The unsatisfactory result of this was that, on arrival, Mr Djokovic was told he wasn’t getting in and (in the middle of the night, without access to documents or lawyers) that his visa was cancelled. Yesterday, the courts ruled that was unfair, and that he should be released from detention. The saga may well not be over, though, since ministers may (or may not, depending on which lawyers you believe) have the power to cancel his visa anyway.

A mess, in other words, where nobody seems to be clearly in the right, or at any rate to emerge covered in glory. It’s less obvious that you can draw one of the many conclusions that lots of people seem keen to draw, though.

Mr Djokovic, who seems for whatever reason not to get as warm a reception from tennis fans as, say, Roger Federer, is being lambasted as a selfish anti-vax idiot. And for all I know, perhaps he is. But not all vaccine hesitancy is the same; some people are happy to get it, and even encourage everyone else to get it, but draw the line at making it compulsory. That’s not an anti-vaccine stance.

And no one denies that – though only in a tiny minority – side-effects, some serious, do occur, and that there are people with sound medical reasons for declining. International sports figures, who have every aspect of their health and performance monitored daily, may even have a case for being treated differently. (I doubt it, but without Mr Djokovic’s medical history, which we have no right to demand he parade, we simply don’t know.)
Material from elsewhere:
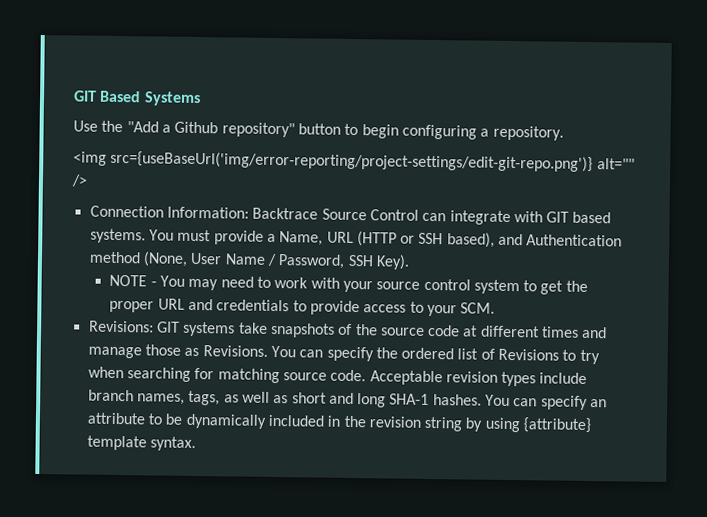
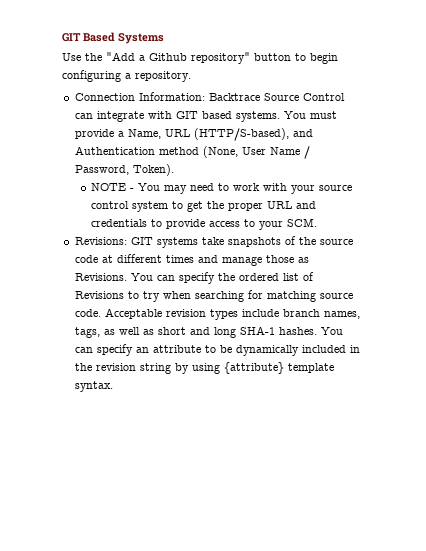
- <img src={useBaseUrl('img/error-reporting/project-settings/edit-git-repo.png')} alt="" />
- You must provide a Name, URL (HTTP or SSH based), and Authentication method (None, User Name / Password, SSH Key).
+ You must provide a Name, URL (HTTP/S-based), and Authentication method (None, User Name / Password, Token).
The comparison between his case and that of migrants who’ve been detained by border officials in Australia – in some cases for years – is no doubt a reasonable political point to make, but it doesn’t have much to do with him. If it discredits anyone, it’s the Australian government, though it seems a stretch to claim that either Covid travel restrictions, or this particular case, are directly analogous to general immigration policy.

Certainly, there’s an argument about the Australian government applying rules inconsistently, but it would apply to almost every other nation on earth and loads of events, including Cop26, the G7, the Euros, the Olympics, college baseball, carnivals, concerts and all the rest of it. It’s fair enough to ask why the Open is going ahead at all as Australia registers 100,000 new cases a day, just as it’s reasonable to ask why restrictions should be tightened there, if 90 per cent of its population is immunised and effects are mild. Opinions on the importance and usefulness of those kinds of measures differ, as they do everywhere else.
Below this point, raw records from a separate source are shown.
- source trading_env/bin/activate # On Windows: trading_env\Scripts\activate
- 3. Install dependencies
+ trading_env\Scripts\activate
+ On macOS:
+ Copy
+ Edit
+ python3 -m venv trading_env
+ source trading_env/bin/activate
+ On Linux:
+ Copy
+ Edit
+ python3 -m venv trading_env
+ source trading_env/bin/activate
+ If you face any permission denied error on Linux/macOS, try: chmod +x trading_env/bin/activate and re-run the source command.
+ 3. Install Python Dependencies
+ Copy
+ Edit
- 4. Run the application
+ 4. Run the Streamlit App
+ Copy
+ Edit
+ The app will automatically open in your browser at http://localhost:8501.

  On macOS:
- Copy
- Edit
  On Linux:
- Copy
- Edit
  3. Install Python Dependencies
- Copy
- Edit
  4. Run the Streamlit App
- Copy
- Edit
What doesn’t seem at all reasonable – even assuming the authorities are prepared, on whatever basis, to make exceptions to the rules – is then arbitrarily to change them because they make politicians look bad, or to target particular individuals; no doubt one reason why the Australian courts ruled as they did.

If the rule is that you can’t go to Australia at all without a vaccine, many may think that’s excessive, but it’s a matter for the Australians to determine. If the rule is that some people can, what is that variant in the rules, to whom does it apply, and on what basis and justification? These are reasonable questions – the kind the citizens of every country in the world will want answered when it comes to transport, eating out, sport and a host of other things.

You may be disappointed if those rules are more stringent than you would like, or alarmed if you think them recklessly lax; you’re free to push for ones more to your liking. What is utterly pointless is not knowing, or – having apparently complied with them – suddenly being told you’re in the wrong. It’s not just sports stars, but the rest of us, who need to know what’s in or out.